When creating a keyring with multiple users, we recommend using the cluster name, for example, $cluster.keyring for the keyring file name and saving it in the /etc/ceph/ directory so that the keyring configuration default setting will pick up the filename without requiring you to specify it in the local copy of the Ceph configuration file. For example, create ceph.keyring by executing the following:

# ceph-authtool -C /etc/ceph/ceph.keyring

When creating a keyring with a single user, we recommend using the cluster name, the user type and the user name and saving it in the /etc/ceph/ directory. For example, ceph.client.admin.keyring for the client.admin user.

To create a keyring in /etc/ceph/, you must do so as root. This means the file will have rw permissions for the root user only, which is appropriate when the keyring contains administrator keys. However, if you intend to use the keyring for a particular user or group of users, ensure that you execute chown or chmod to establish appropriate keyring ownership and access.

When you add a user to the Ceph storage cluster, you can use the get procedure to retrieve a user, key and capabilities, then save the user to a keyring file.

When you only want to use one user per keyring, the Get a User_ procedure with the -o option will save the output in the keyring file format. For example, to create a keyring for the client.admin user, execute the following:

# ceph auth get client.admin -o /etc/ceph/ceph.client.admin.keyring

Notice that we use the recommended file format for an individual user.

When you want to import users to a keyring, you can use ceph-authtool to specify the destination keyring and the source keyring. For example:

# ceph-authtool /etc/ceph/ceph.keyring --import-keyring /etc/ceph/ceph.client.admin.keyring

Ceph provides the Add a User_ function to create a user directly in the Ceph Storage Cluster. However, you can also create a user, keys and capabilities directly on a Ceph client keyring. Then, you can import the user to the Ceph Storage Cluster. For example:

# ceph-authtool -n client.ringo --cap osd 'allow rwx' --cap mon 'allow rwx' /etc/ceph/ceph.keyring

See Section 5.1.2, “Authorization (Capabilities)” for additional details on capabilities.

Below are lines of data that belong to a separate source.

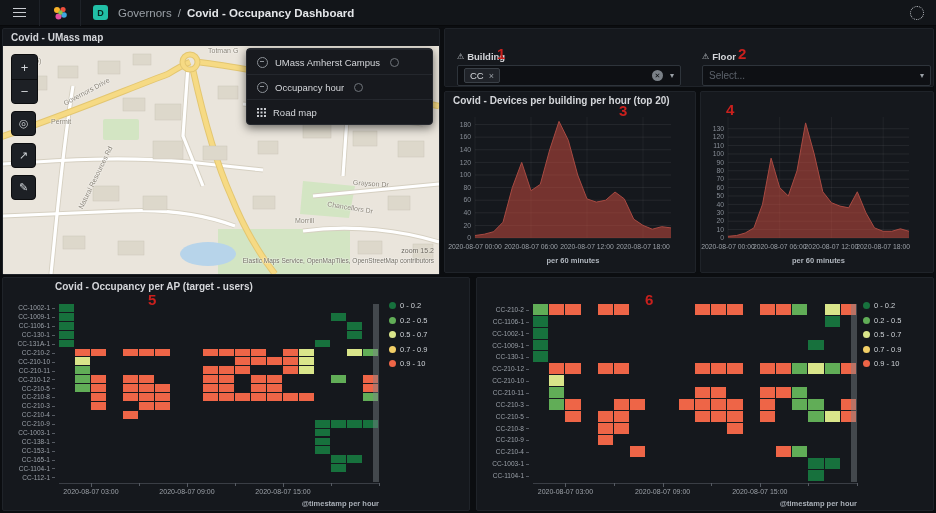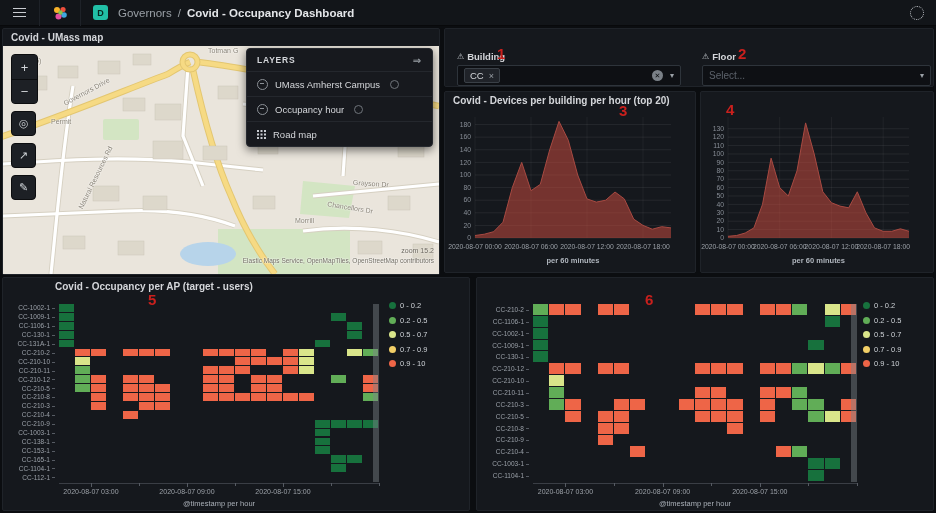--- a/index.html
+++ b/index.html
@@ -75,21 +75,21 @@
 
   
   .heatmap{position:absolute;inset:0;}
   .hm-ylabel{position:absolute;height:8px;line-height:8px;font-size:6.5px;color:#9aa0a8;text-align:right;white-space:nowrap;}
   .hm-ylabel .ytick{display:inline-block;width:3px;height:1px;background:#565b63;vertical-align:middle;margin-left:2px;}
   .hm-cell{position:absolute;}
   .hm-strip{position:absolute;background:rgba(125,130,138,.45);}
   .hm-axis{position:absolute;height:1px;background:#3a3e45;}
   .hm-tick{position:absolute;width:1px;background:#565b63;}
   .hm-xlabel{position:absolute;font-size:7px;color:#9ba0a7;white-space:nowrap;transform:translateX(-50%);}
-  .hm-xtitle{position:absolute;text-align:center;font-size:7.5px;font-weight:400;color:#a9afb7;}
+  .hm-xtitle{position:absolute;text-align:right;font-size:7.5px;font-weight:700;color:#a9afb7;}
   .hm-legend{position:absolute;display:flex;flex-direction:column;gap:5.5px;}
   .hm-legend-row{display:flex;align-items:center;gap:4px;font-size:7.5px;color:#ced2d7;}
   .hm-legend-dot{width:7px;height:7px;border-radius:50%;flex:none;}
 
   
   .annotation{position:absolute;color:#c9201d;font-size:15px;font-weight:700;line-height:1;pointer-events:none;}
 </style>
 </head>
 <body>
 
@@ -218,24 +218,20 @@
           <div class="zoom-pair">
             <button class="map-btn">+</button>
             <button class="map-btn">−</button>
           </div>
           <button class="map-btn single">◎</button>
           <button class="map-btn single">↗</button>
           <button class="map-btn single">✎</button>
         </div>
 
         <div class="layers-panel">
-          <div class="layers-header">
-            <span>LAYERS</span>
-            <span class="layers-collapse">⇒</span>
-          </div>
           <div class="layer-row">
             <span class="layer-circle"></span>
             <span>UMass Amherst Campus</span>
             <span class="layer-mini"></span>
           </div>
           <div class="layer-row">
             <span class="layer-circle"></span>
             <span>Occupancy hour</span>
             <span class="layer-mini"></span>
           </div>

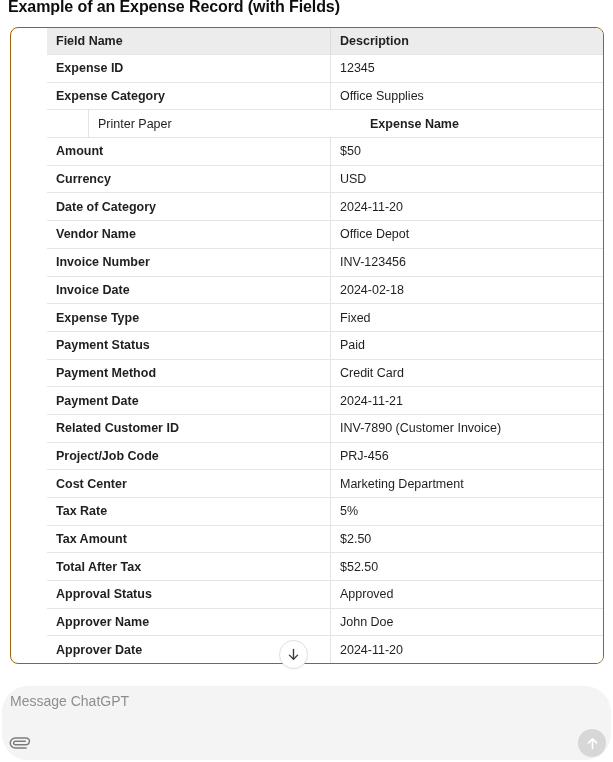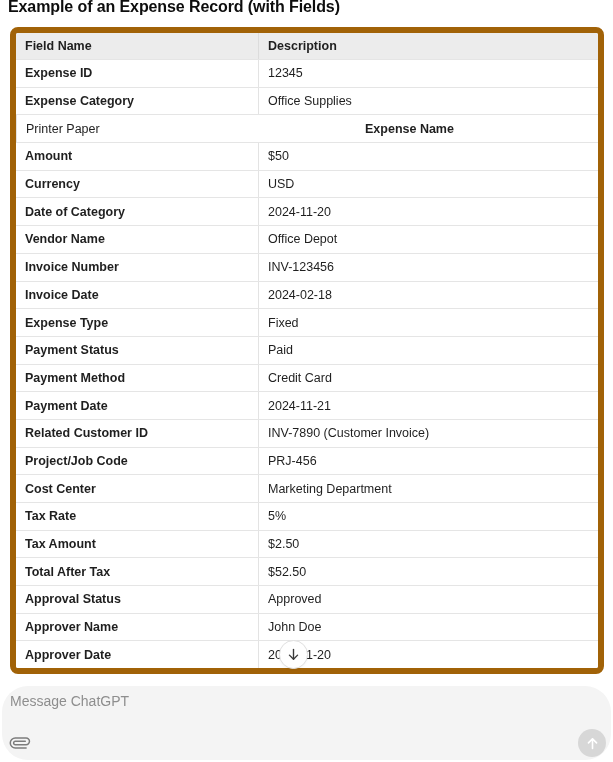--- a/index.html
+++ b/index.html
@@ -6,26 +6,26 @@
   html,body { width:613px; height:762px; background:#ffffff; overflow:hidden;
               font-family:"Liberation Sans", sans-serif; color:#1f1f1f; }
   .stage { position:relative; width:493px; height:762px; }
 
   
   .page-title { position:absolute; left:8px; top:-3px; font-size:16px; line-height:19px;
                 font-weight:700; color:#0d0d0d; letter-spacing:-0.1px; }
 
   
   .expense-table { position:absolute; left:10px; top:27px; width:594px;
-                   border:6px solid #a16207; border-radius:8px; overflow:hidden;
-                   background:#ffffff; font-size:12.5px; }
+                   border:1px solid #a16207; border-radius:8px; overflow:hidden;
+                   background:#ffffff; font-size:12.5px;padding-left:36px; }
   .thead { display:flex; height:26px; background:#ececec; align-items:stretch; }
   .th { display:flex; align-items:center; padding-left:9px; font-weight:600; color:#1f1f1f; }
   .col-field { width:242px; flex:0 0 242px; }
-  .col-desc  { flex:1; border-left:1px solid #dcdcdc; }
+  .col-desc  { flex:1; border-left:1px solid #dcdcdc;margin-left:41px; }
   .trow { display:flex; height:27.7px; border-top:1px solid #e5e5e5; align-items:stretch; background:#ffffff; }
   .td { display:flex; align-items:center; padding-left:9px; }
   .td.col-field { font-weight:600; }
   .td.col-desc  { border-left:1px solid #e3e3e3; font-weight:400; }
 
   
   .scroll-down-btn { position:absolute; left:279px; top:640px; width:29px; height:29px;
                      border-radius:50%; background:#ffffff; border:1px solid #e0e0e0;
                      display:flex; align-items:center; justify-content:center; cursor:pointer;
                      box-shadow:0 1px 2px rgba(0,0,0,0.04); }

You can also create a keyring and add a new user to the keyring simultaneously. For example:

# ceph-authtool -C /etc/ceph/ceph.keyring -n client.ringo --cap osd 'allow rwx' --cap mon 'allow rwx' --gen-key

In the foregoing scenarios, the new user client.ringo is only in the keyring. To add the new user to the Ceph Storage Cluster, you must still add the new user to the Ceph Storage Cluster. :

# ceph auth add client.ringo -i /etc/ceph/ceph.keyring

To modify the capabilities of a user record in a keyring, specify the keyring, and the user followed by the capabilities, for example:

# ceph-authtool /etc/ceph/ceph.keyring -n client.ringo --cap osd 'allow rwx' --cap mon 'allow rwx'

To update the user to the Ceph storage cluster, you must update the user in the keyring to the user entry in the the Ceph storage cluster:

# ceph auth import -i /etc/ceph/ceph.keyring

See Section 5.2.7, “Import a User” for details on updating a Ceph Storage Cluster user from a keyring.

You may also modify user capabilities directly in the storage cluster, store the results to a keyring file; then, import the keyring into the main ceph.keyring file.